Democrat and Republican lawmakers in a House Ways and Means committee hearing on Tuesday were split on how much price transparency can help curb healthcare costs, with Republicans criticizing the Biden administration for not doing enough to enforce price transparency reporting requirements on hospitals.
Since 2021, hospitals have been required to post a machine-readable standard charges files for their items and services, along with the actual price of 300 shoppable services. Only 25% of hospitals are fully complying with price transparency rules, according to Patient Rights Advocate. CMS has fined four hospitals for noncompliance to date.
“Do we really think that nearly every American hospital is in compliance? We don’t know, because CMS doesn’t make compliance reviews and enforcement actions public. We can get more information about a local restaurant from Yelp than you can get about your local hospital from CMS,” said Chairman Jason Smith, R-Mo.
The main reason for noncompliance is that, though a majority of hospitals are posting files, most of the information is incomplete or illegible, PRA found. Republicans blamed the Biden administration for not buckling down.
“CMS has largely failed to hold the hospitals nationwide accountable for compliance,” said Rep. Michelle Steel, R-Calif.
The federal government could take a number of actions to improve compliance, testified Chris Whaley, a health economist at nonprofit Rand.
The government could also take lessons from the states, Whaley said, noting how Colorado recently implemented a policy preventing hospitals that don’t publicly post price information from pursuing patients for medical debt. In addition, regulators could make complying with price transparency requirements a condition for participating in Medicare, Whaley suggested.
The government also should standardize how hospitals report price data to improve the usability of the files, testified Bill Kampine, co-founder and CIO of comparison-shopping site Healthcare Bluebook.
Currently, price transparency requirements for the most part allow users to look at information from the facility, not prices set by doctors unaffiliated with the hospital, such as anesthesiologists. In addition, the hospital outpatient department is generally the most expensive site for services like an ACL repair, meaning right now, patients can only compare the lowest cost for services across the most expensive provider type, Kampine said.
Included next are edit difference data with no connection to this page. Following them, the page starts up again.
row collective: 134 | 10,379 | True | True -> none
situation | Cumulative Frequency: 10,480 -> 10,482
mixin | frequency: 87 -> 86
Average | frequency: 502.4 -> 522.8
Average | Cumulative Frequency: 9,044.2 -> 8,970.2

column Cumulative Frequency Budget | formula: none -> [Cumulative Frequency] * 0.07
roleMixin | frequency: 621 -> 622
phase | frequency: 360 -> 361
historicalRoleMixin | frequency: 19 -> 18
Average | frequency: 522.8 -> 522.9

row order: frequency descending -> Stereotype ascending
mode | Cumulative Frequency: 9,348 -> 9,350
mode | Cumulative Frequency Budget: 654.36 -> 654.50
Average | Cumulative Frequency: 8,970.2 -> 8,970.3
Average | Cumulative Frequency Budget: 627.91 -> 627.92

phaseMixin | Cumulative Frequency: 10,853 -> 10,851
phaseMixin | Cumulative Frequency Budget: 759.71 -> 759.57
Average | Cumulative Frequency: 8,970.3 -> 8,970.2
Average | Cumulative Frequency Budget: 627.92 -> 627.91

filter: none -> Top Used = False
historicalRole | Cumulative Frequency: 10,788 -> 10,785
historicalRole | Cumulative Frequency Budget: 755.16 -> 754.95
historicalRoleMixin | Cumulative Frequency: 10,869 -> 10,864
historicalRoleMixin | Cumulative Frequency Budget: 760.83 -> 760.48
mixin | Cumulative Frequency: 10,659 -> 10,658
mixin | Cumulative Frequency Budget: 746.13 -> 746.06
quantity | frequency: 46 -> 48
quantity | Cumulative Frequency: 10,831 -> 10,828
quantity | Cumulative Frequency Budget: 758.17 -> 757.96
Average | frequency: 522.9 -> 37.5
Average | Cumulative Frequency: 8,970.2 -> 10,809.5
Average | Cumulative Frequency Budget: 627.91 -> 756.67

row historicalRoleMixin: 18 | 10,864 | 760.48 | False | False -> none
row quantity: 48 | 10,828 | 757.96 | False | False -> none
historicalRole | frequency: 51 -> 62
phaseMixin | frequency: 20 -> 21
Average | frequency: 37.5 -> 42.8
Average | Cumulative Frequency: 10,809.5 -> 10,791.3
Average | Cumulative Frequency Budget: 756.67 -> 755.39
The government could expand price transparency requirements to other sites — especially settings where patients receive a lot of shoppable care like ambulatory surgical centers, freestanding imaging and lab test centers and physician offices, Whaley said.
“We should not pretend, however, that transparency and shopping alone is the magic of the marketplace,” said Rep. Richard Neal, D-Mass., the committee’s ranking member. “Likely we’ll have to go much farther in making sure that consumers actually have access to affordable, dependable and comprehensive coverage.”
The fundamental issue with price shopping in U.S. healthcare is that it’s a broken market, argued multiple Democrat lawmakers and witnesses.
Comparative price data is helpful, but not a panacea in a system riddled with powerful, entrenched cost drivers, like rampant consolidation and middlemen like pharmacy benefit managers, testified Rick Gilfillan, former director of CMS’ innovation center and former CEO of nonprofit Trinity Health.
“There remain powerful drivers of cost in the system, and against all that we ask mostly lower income patients when they are sick and vulnerable to find the best price for services they desperately need. Have any of us actually done that?” Gilfillan said.